PROVIDED MATERIAL:

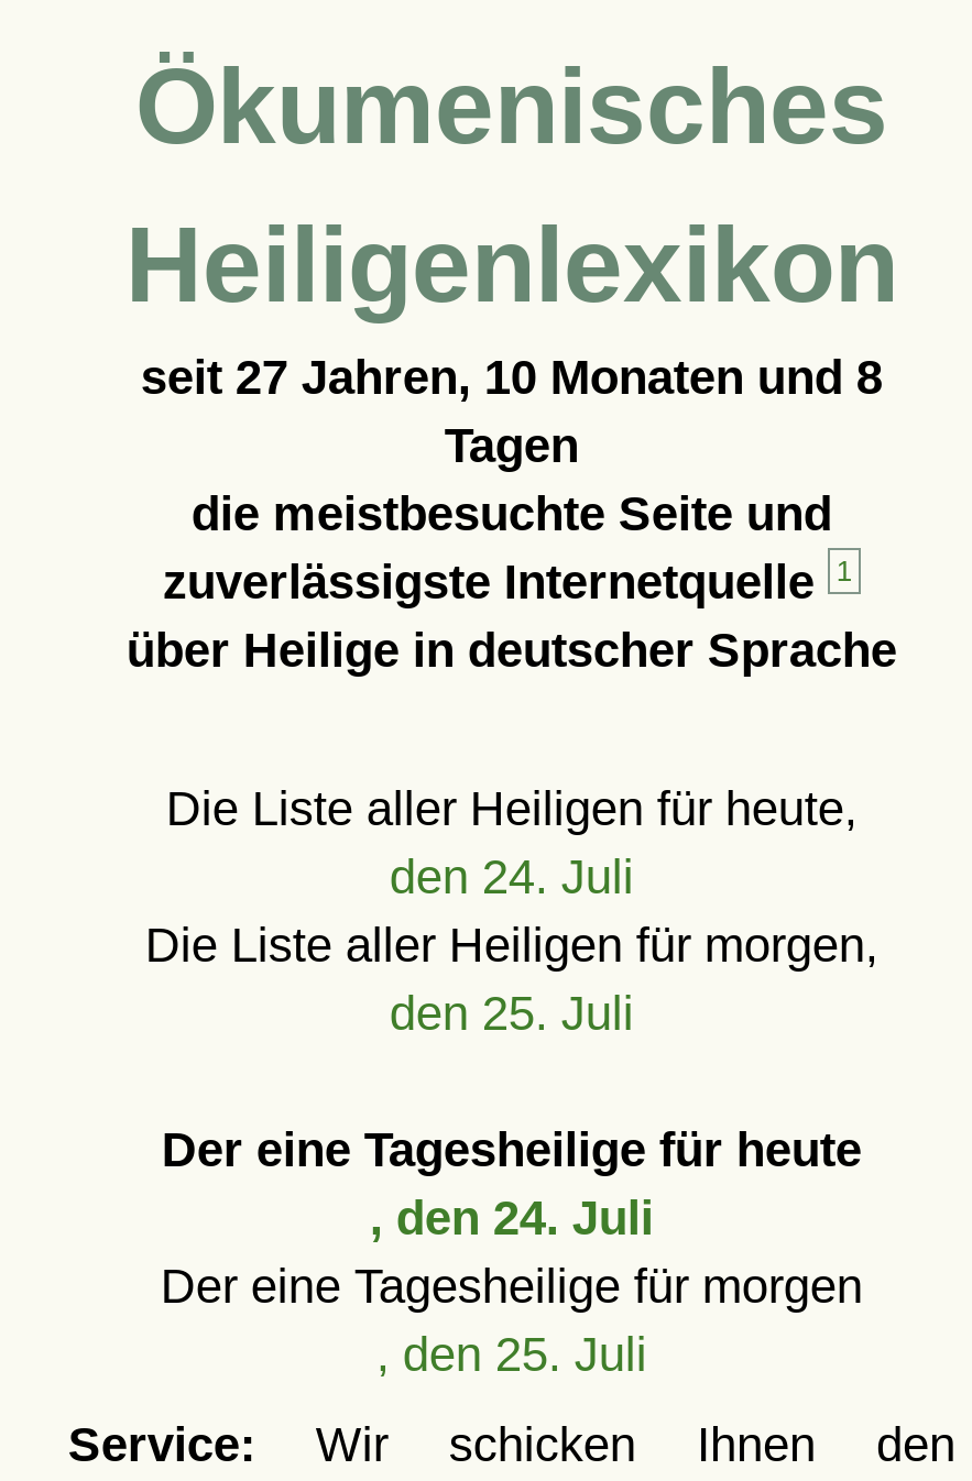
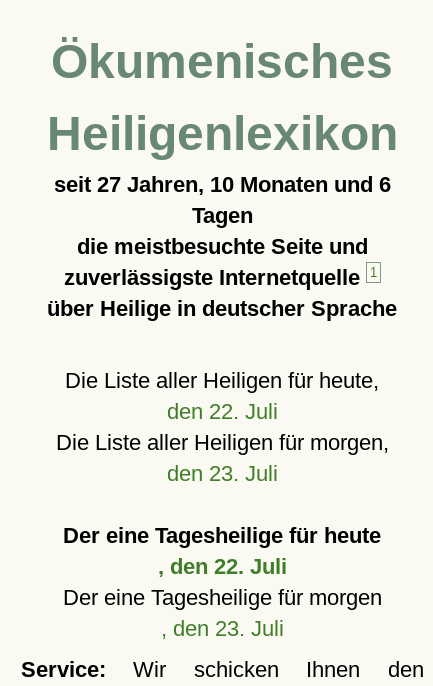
[141,350,883,405] seit 27 Jahren, 10 Monaten und 8 -> [54,172,391,197] seit 27 Jahren, 10 Monaten und 6
[389,849,634,904] den 24. Juli -> [167,399,278,424] den 22. Juli
[389,986,634,1041] den 25. Juli -> [167,461,278,486] den 23. Juli
[370,1191,654,1246] , den 24. Juli -> [158,554,287,579] , den 22. Juli
[376,1327,647,1382] , den 25. Juli -> [161,616,284,641] , den 23. Juli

EXERCISE BRIEF: The answer must be all the lines above that hold the word "Juli".

RESULT OF THE TASK:
[389,849,634,904] den 24. Juli -> [167,399,278,424] den 22. Juli
[389,986,634,1041] den 25. Juli -> [167,461,278,486] den 23. Juli
[370,1191,654,1246] , den 24. Juli -> [158,554,287,579] , den 22. Juli
[376,1327,647,1382] , den 25. Juli -> [161,616,284,641] , den 23. Juli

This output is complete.